Given entries:
>>>>>
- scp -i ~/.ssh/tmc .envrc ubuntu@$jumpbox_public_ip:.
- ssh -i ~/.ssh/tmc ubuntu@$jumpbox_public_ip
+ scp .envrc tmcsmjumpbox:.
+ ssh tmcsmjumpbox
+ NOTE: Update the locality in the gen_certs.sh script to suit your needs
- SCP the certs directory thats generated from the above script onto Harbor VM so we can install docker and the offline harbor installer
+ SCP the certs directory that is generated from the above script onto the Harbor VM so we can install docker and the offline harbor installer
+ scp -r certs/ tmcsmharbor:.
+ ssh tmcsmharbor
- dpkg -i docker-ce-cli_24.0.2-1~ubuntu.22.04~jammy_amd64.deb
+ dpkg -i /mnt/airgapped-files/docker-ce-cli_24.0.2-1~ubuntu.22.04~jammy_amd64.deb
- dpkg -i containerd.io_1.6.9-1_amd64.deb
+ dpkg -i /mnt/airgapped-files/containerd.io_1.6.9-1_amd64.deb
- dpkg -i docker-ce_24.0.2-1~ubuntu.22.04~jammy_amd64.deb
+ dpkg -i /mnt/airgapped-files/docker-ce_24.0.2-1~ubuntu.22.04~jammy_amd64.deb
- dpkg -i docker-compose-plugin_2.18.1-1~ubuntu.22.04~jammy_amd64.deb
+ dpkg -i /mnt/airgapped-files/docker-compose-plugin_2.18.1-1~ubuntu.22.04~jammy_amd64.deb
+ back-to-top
<<<<<
>>>>>
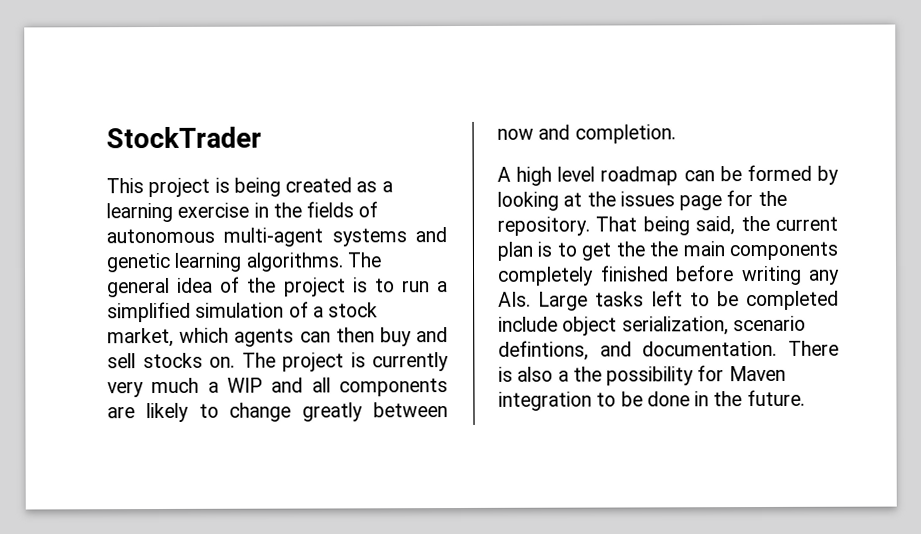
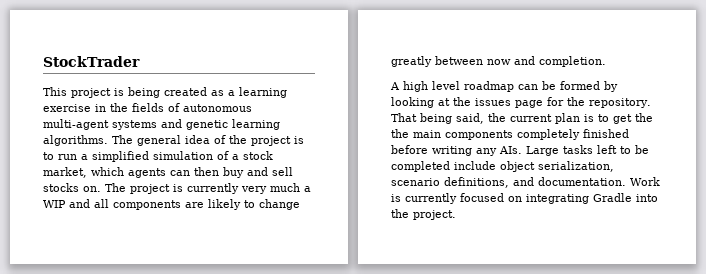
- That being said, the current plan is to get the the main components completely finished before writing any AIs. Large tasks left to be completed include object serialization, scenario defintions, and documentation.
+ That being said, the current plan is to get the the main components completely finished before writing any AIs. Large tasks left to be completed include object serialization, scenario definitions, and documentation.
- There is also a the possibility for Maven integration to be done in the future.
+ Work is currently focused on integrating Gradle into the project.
<<<<<
Aim of the exercise:
From the material above, retype precisely the lines between the line holding "- There is also" and the line holding "into the project.", inclusive, and nothing beyond them.

Solution to the exercise:
- There is also a the possibility for Maven integration to be done in the future.
+ Work is currently focused on integrating Gradle into the project.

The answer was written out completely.